With this in mind, it could be said that the most likely opportunities for a deployment such as Exavera’s are Greenfield situations, where the systems are being created from the ground up. However, many hospitals with an existing infrastructure are viewing the scalability of RFID solutions as an opportunity to “leapfrog” over certain alternatives. In theses cases, RFID serves as cost-effective strategy, and technological foundation of their process as their needs evolve.
What role does government regulation play in healthcare facilities’ implementations of RFID?
During President Bush’s 2004 State of the Union Address, he stated his administration approved $100 million to fund electronic health record initiatives in the United States. This shows the government has a vision to sponsor healthcare IT innovation. The Joint Commission of Accredited Hospital Organizations (JCAHO) passed a ruling stating that bar code was the recommended best practice for patient safety, and the FDA had a similar ruling for medication. While Exavera commends these and other organizations for their visionary outlook and their work in promoting patient safety initiatives, the Company applauds the recent rescinding of the bar code ruling because it believes that mandating the means to be used stifles innovation and constrains the hospitals from being able to select the best solutions for their environments. The governing bodies should state the objectives and let the hospitals select the most suited technologies for their needs.
The new Healthcare-IT Czar, Dr. David Brailer, and Health and Human Services Secretary, Tommy Thompson, endorse RFID as one of the technologies the healthcare market should look to implement to promote patient safety and optimize hospital workflow.
Given the often conflicting goals of quality of care and cost savings, what metrics should companies like Exavera use to demonstrate the value of their offerings?
In extremely general terms, there are three interrelated components necessary a healthcare facility’s success.

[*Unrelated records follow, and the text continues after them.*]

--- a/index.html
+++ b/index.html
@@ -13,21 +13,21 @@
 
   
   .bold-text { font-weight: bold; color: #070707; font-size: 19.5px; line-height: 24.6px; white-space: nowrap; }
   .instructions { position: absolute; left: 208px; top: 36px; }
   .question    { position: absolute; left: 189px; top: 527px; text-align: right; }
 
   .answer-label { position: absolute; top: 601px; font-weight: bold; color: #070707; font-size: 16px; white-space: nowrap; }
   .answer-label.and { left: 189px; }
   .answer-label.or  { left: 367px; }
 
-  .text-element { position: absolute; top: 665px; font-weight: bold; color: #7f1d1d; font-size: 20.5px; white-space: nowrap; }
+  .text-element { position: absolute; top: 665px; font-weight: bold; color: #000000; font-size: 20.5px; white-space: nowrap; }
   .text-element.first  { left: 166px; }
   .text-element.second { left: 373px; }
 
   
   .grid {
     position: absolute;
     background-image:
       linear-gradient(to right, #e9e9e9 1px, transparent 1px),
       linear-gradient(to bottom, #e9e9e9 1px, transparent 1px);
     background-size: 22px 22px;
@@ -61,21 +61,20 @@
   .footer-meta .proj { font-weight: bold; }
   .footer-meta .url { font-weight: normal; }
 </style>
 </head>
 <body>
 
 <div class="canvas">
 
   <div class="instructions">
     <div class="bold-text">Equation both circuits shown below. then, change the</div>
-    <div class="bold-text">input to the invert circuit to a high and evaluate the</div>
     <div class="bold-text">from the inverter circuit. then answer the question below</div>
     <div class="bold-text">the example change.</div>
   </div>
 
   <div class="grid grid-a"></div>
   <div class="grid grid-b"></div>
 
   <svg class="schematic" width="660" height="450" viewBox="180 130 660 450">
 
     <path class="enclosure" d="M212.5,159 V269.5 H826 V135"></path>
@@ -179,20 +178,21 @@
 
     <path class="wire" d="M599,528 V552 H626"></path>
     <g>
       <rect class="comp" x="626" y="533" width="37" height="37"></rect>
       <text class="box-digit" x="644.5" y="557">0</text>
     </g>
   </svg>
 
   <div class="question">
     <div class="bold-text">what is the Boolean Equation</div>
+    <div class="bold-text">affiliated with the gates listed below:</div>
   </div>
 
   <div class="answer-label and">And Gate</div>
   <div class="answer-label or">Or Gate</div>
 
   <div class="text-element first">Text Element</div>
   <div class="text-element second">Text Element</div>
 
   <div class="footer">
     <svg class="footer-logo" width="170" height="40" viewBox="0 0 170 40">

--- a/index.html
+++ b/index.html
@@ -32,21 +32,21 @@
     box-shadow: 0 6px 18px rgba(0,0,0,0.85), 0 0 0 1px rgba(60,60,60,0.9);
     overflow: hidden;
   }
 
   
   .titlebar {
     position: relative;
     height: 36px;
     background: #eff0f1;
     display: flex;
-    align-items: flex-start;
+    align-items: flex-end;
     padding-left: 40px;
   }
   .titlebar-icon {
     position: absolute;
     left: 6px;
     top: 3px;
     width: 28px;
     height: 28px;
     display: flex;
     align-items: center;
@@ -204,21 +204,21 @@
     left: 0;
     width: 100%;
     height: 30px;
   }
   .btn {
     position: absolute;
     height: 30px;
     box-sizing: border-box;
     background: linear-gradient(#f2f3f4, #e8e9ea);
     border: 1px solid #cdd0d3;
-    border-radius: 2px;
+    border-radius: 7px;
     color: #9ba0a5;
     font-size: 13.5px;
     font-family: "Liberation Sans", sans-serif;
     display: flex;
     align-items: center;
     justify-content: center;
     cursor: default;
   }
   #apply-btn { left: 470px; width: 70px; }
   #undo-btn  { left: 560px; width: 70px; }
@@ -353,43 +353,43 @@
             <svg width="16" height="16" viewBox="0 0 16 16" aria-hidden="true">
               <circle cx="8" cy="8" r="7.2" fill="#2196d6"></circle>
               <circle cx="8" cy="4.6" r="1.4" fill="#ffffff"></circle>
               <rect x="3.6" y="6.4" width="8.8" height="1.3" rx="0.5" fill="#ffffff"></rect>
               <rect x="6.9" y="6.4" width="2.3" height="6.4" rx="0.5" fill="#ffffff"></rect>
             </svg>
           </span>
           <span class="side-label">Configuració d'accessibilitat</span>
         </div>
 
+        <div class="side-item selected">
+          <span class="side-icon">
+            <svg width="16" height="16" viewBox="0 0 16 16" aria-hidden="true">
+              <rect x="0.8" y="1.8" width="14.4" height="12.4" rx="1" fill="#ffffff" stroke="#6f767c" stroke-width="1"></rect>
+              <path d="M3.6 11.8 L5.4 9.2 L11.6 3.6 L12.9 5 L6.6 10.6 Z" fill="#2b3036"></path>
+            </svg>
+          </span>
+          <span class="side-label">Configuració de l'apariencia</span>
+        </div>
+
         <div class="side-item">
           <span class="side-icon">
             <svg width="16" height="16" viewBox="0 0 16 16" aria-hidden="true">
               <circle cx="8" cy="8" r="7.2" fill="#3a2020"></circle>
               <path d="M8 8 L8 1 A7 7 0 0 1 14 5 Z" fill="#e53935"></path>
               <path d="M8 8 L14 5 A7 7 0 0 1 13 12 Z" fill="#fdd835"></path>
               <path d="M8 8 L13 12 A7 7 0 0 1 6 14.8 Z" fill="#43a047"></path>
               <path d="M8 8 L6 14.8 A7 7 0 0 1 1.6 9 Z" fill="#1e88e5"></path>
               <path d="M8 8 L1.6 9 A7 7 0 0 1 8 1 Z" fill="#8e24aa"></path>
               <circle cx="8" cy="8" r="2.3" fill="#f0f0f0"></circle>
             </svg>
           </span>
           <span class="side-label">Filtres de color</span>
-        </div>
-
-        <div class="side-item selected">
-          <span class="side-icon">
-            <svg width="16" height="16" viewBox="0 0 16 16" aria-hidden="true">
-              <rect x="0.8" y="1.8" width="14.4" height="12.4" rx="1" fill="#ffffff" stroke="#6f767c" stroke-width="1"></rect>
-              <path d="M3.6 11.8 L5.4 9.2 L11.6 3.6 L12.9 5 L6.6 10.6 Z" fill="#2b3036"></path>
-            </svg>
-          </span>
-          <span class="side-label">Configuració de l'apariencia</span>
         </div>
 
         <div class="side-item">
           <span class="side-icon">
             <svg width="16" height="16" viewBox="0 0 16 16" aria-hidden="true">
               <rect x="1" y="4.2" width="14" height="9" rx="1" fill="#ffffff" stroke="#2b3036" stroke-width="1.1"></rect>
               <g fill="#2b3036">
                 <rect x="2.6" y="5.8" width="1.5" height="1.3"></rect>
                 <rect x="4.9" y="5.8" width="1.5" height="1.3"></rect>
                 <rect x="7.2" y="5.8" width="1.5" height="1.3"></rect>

They are: to what degree the operational infrastructure empowers its caregivers provide superior health services; the quality of the “patient experience” in terms of both safety and satisfaction; and the hospital’s ability to operate profitably.
There are numerous examples how an RFID-based IT application contributes to each of these objectives. First, the transparency of the technology allows doctors and nurses to accomplish tasks like accurately identifying a patient or accessing the proper charts or data seamlessly–without adding steps to the process. Caregivers can perform intelligent rounds because and can locate all their patients even if they are not in their respective rooms. Nurses can find the nearest available mobile biomedical device without a manual search. In short, the professionals working within the RFID model are able to focus on their primary skill: providing excellent care.
The patient experience is greatly improved, as preventable medication errors are minimized through automatic positive identification. The automatic nature of this feature is critical, not only because of time saved but because it also eliminates the invasive step of scanning a bracelet.
Finally, a hospital’s operating margins can be maximized through the adoption of the RFID paradigm. Through the streamlined process flow, staff members are working more efficiently. Assets can be tracked, optimizing inventory and minimizing theft. Unifying previously disparate systems overhead reduces IT complexities. Perhaps most importantly, preventable medical errors are reduced, eliminating their associated costs and contributing to the facility’s mission of delivering superb healthcare services to its customers.